## Input material
Segment Open

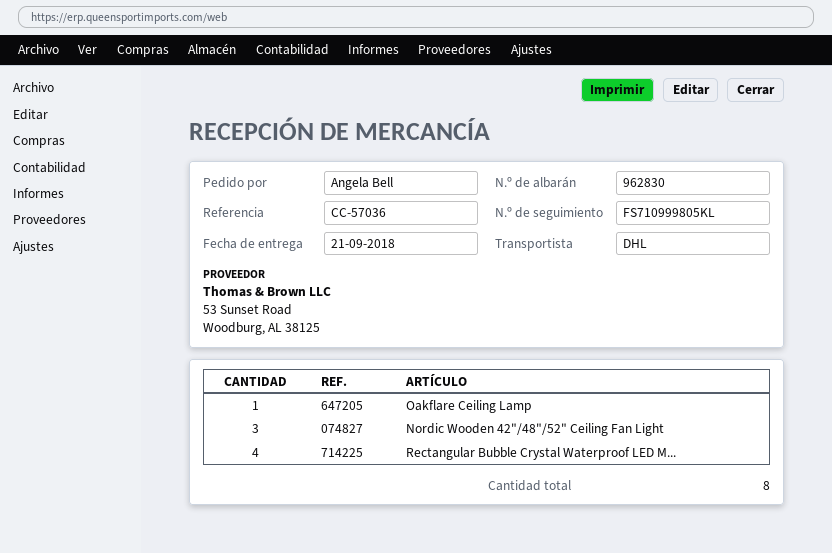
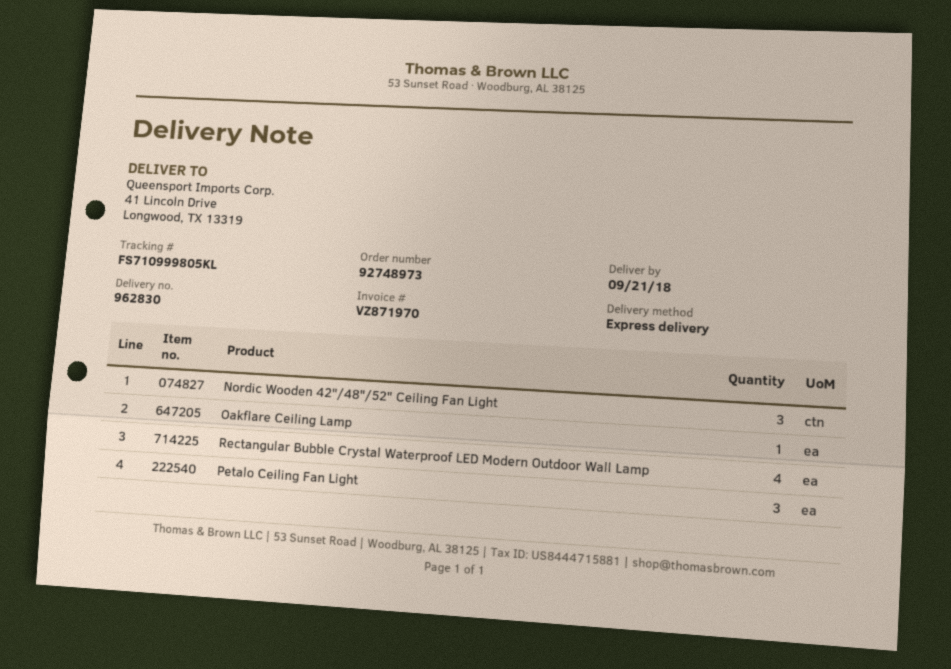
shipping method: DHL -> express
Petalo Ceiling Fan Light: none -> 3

Segment Closed
Segment Open

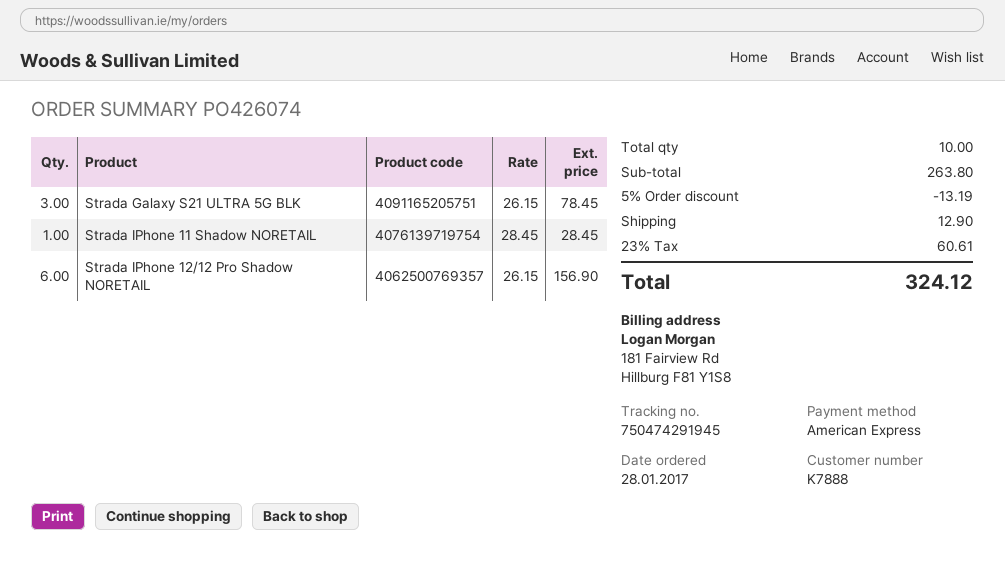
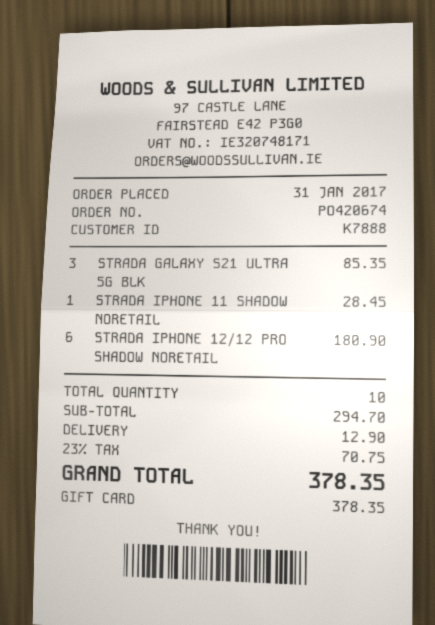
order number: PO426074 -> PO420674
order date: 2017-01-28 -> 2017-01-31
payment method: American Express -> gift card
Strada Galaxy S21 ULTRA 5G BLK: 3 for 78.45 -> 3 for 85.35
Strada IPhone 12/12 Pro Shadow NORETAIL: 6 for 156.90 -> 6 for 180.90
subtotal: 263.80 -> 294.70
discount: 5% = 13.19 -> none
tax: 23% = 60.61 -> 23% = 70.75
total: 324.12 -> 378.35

Segment Closed
Segment Open

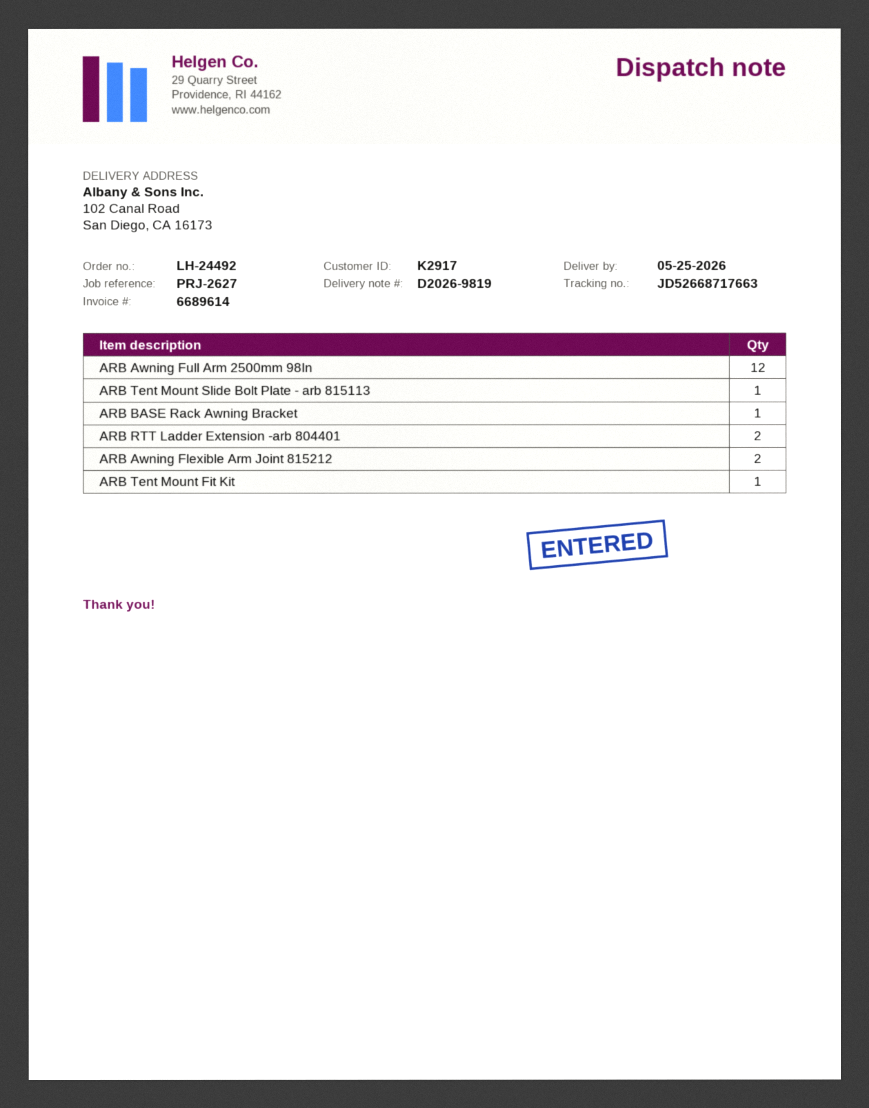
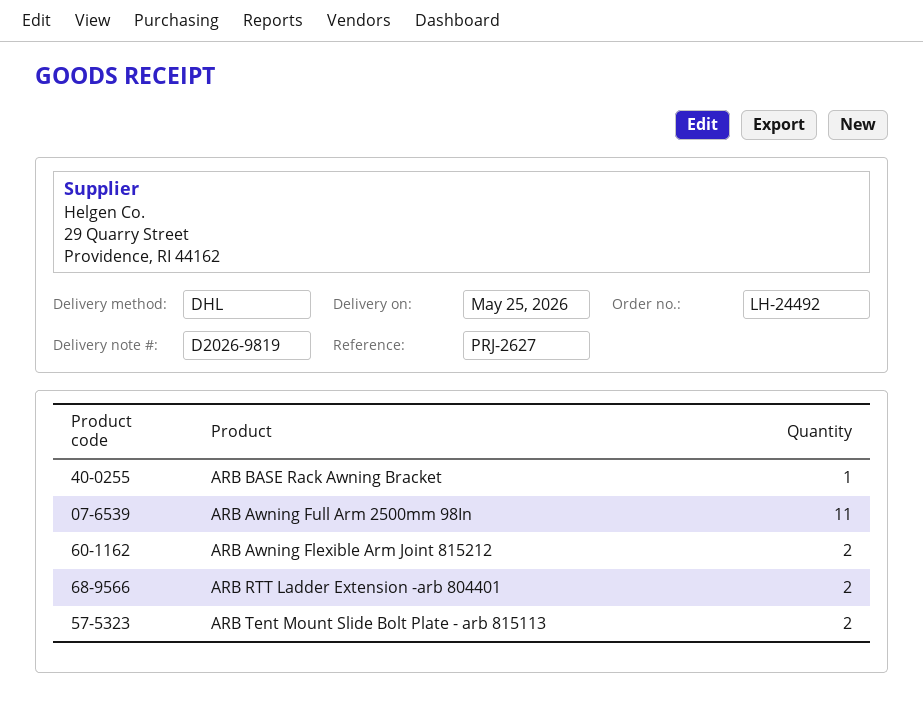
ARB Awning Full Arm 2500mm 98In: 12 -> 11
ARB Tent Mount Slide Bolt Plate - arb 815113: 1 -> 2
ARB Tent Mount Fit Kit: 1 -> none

Segment Closed

## Work item
Could you restate word for word the lines above, from the one that contains "subtotal: 263.80 -> 294.70" through the one that contains "total: 324.12 -> 378.35", and no others?

## Exercise result
subtotal: 263.80 -> 294.70
discount: 5% = 13.19 -> none
tax: 23% = 60.61 -> 23% = 70.75
total: 324.12 -> 378.35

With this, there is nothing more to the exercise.